Acostumbro a recostarme en el poyete del muro de la azotea mientras se deshumecede mi colada dispuesta debidamente en el cordel en su adecuada jerarquía.
Mientras, empleo ese valiosísimo espacio de tiempo para ejecutar lo que más me chifla en esta insana vida: hacer nada. Absolutamente nada.
Descanso mi testa sobre el antebrazo flexionado, dejo la mente en blanco —algo que tampoco me entraña un esfuerzo ingente— y a gozar.
A veces, sacude mi pensamiento de manera fortuita alguna incoherencia o algún que otro despropósito pero por lo general, nada. Absolutamente nada.
Esta tarde he tenido una de esas inusuales cavilaciones desencadenada por un libro que leí hace días el que relata el tropiezo de dos desconocidos que bien podría haber sido, no sé, por ejemplo, usted que ahora mismo se haya ojeando estas letras y el otro sujeto podría haber sido yo, considerando que yo hubiera sido verdaderamente yo, de tal modo que las páginas de ese libro habrían sido nuestra historia.
Pero lamentablemente para mí, esto no es así. Además el ejemplar únicamente ha sido leído por mi persona lo que eso me convierte ante sus ojos en todo un engaño que entraña una ilusión. Ahora intento ver la ilusión y no el engaño para no enredarme en él y quererme de nuevo porque las mentiras más crueles son pronunciadas en silencio y ya me cansé de ser mi mayor mentira.

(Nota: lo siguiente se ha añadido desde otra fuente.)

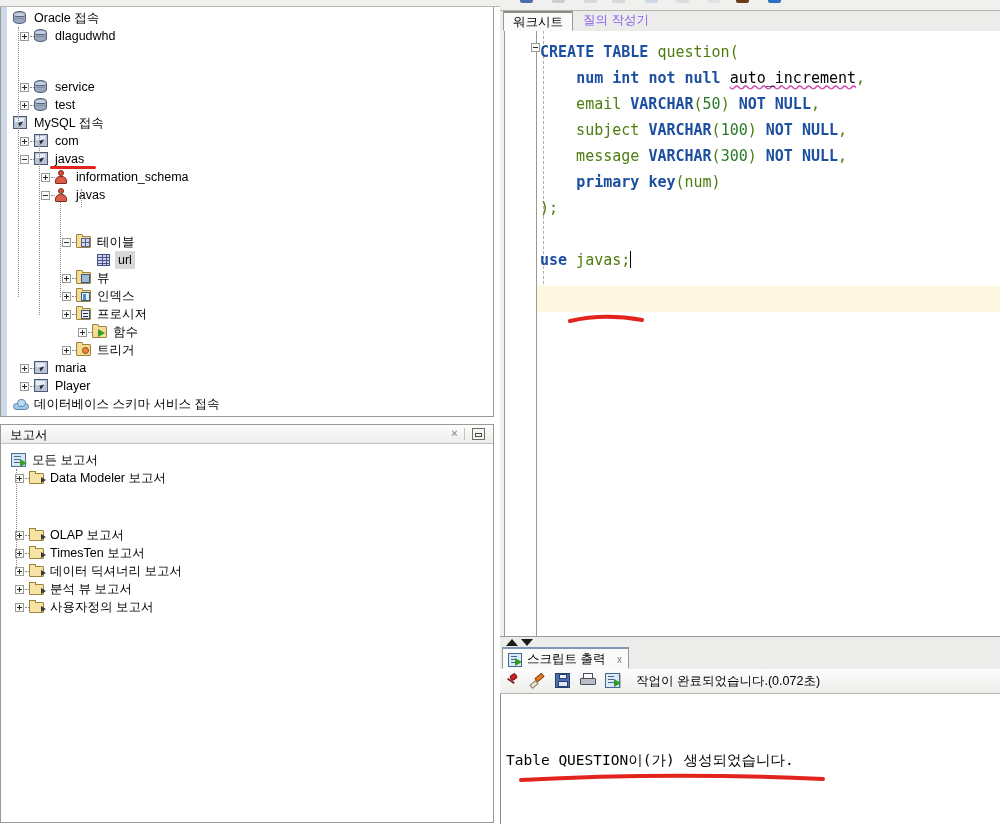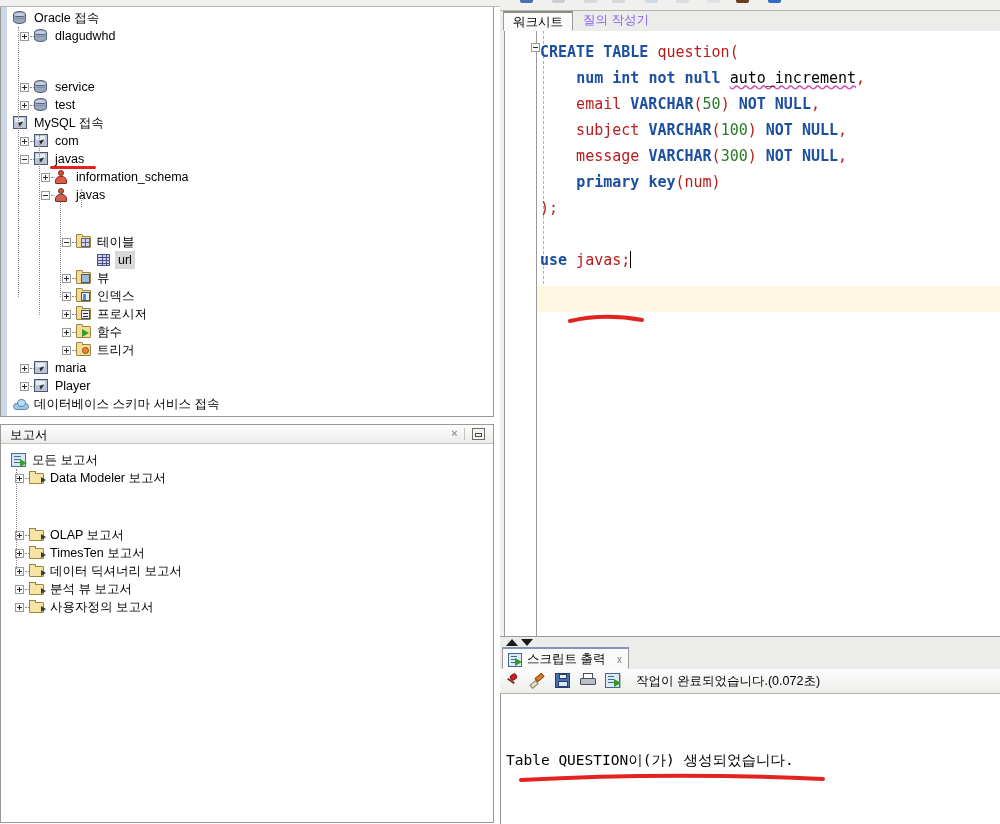--- a/index.html
+++ b/index.html
@@ -118,7 +118,7 @@
   .cl{height:26px;}
   .kw{color:#1d4fa0;font-weight:bold;}
   .num{color:#2a7a2a;}
-  .pl{color:#b91c1c;}
+  .pl{color:#4d7c0f;}
   .sq{text-decoration:underline;text-decoration-style:wavy;text-decoration-color:#d04ab0;}
   .curline{position:absolute;left:37px;top:255px;width:463px;height:26px;background:#fdf6e0;}
   .caret{display:inline-block;width:1px;height:17px;background:#000;vertical-align:-3px;}

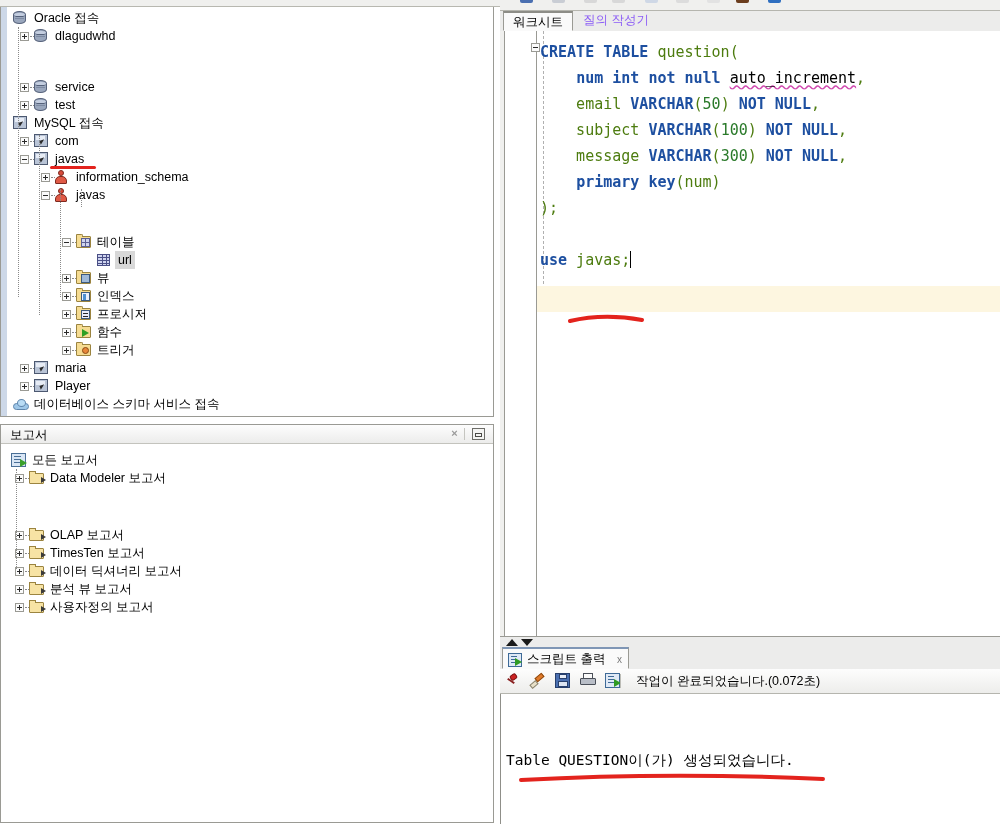--- a/index.html
+++ b/index.html
@@ -290,7 +290,7 @@
             </span>
             <span class="lbl" style="position:absolute;left:93px;top:0">프로시저</span>
           </div>
-          <div class="row" style="height: 18px; line-height: 18px;">
+          <div class="row" style="height: 18px; line-height: 18px; margin-left: 16px;">
             <span class="exp plus" style="left:61px"></span>
             <span class="dots" style="left:71px;width:4px"></span>
             <span style="position:absolute;left:75px;top:0;width:16px;height:18px">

Esto no significa que le incite a esclarecer el enredo que le cuento al menos que así lo disponga su empeño. Empero sí me apremia hacer las cosas con honestidad porque las mentiras nunca son sueños.
¿Entiende?
Pues eso, a veces sacude mi pensamiento de forma fortuita alguna incoherencia o algún que otro despropósito pero por lo general, nada. Absolutamente nada.